Below is a listing; repeat exactly the lines from the one containing "86. A History" to the one containing "subtotal: 705.05 -> 565.31", both included.

DATA TO PROCESS
[Start of section]
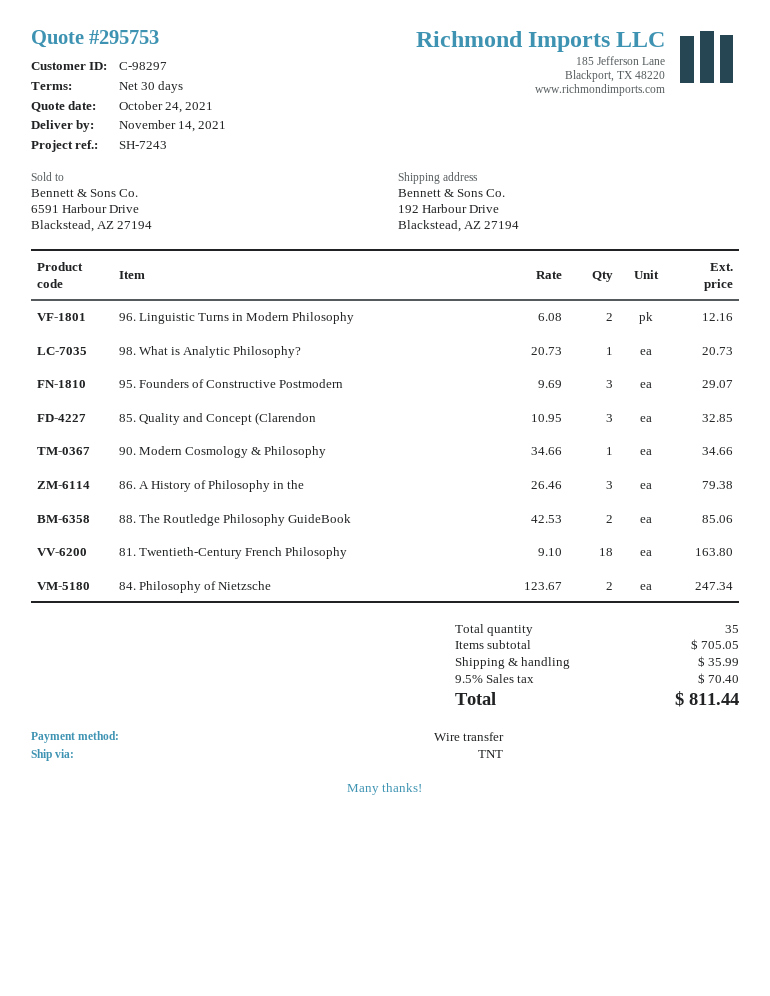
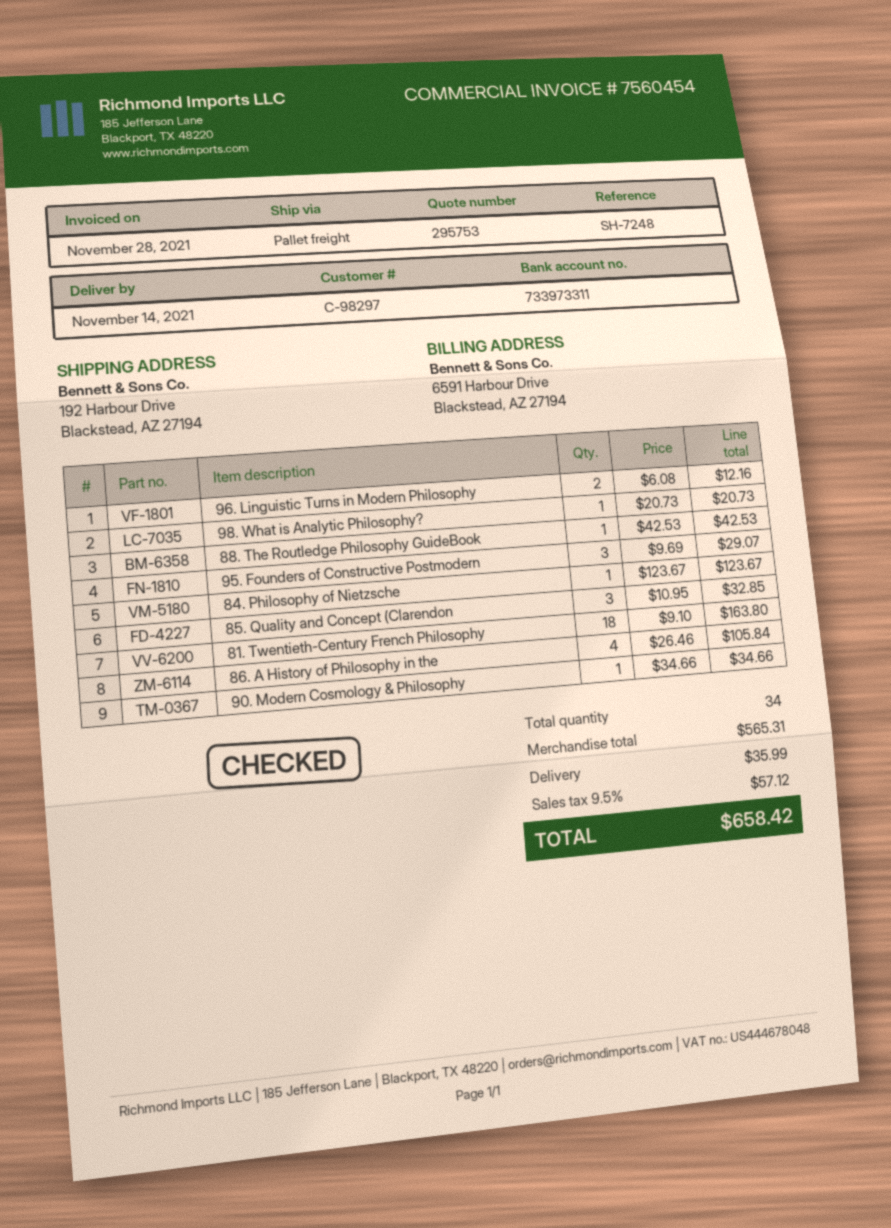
reference: SH-7243 -> SH-7248
shipping method: TNT -> pallet freight
86. A History of Philosophy in the: 3 x 26.46 = 79.38 -> 4 x 26.46 = 105.84
88. The Routledge Philosophy GuideBook: 2 x 42.53 = 85.06 -> 1 x 42.53 = 42.53
84. Philosophy of Nietzsche: 2 x 123.67 = 247.34 -> 1 x 123.67 = 123.67
total quantity: 35 -> 34
subtotal: 705.05 -> 565.31
tax: 9.5% = 70.40 -> 9.5% = 57.12
total: 811.44 -> 658.42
[End of section]
EXERCISE ANSWER
86. A History of Philosophy in the: 3 x 26.46 = 79.38 -> 4 x 26.46 = 105.84
88. The Routledge Philosophy GuideBook: 2 x 42.53 = 85.06 -> 1 x 42.53 = 42.53
84. Philosophy of Nietzsche: 2 x 123.67 = 247.34 -> 1 x 123.67 = 123.67
total quantity: 35 -> 34
subtotal: 705.05 -> 565.31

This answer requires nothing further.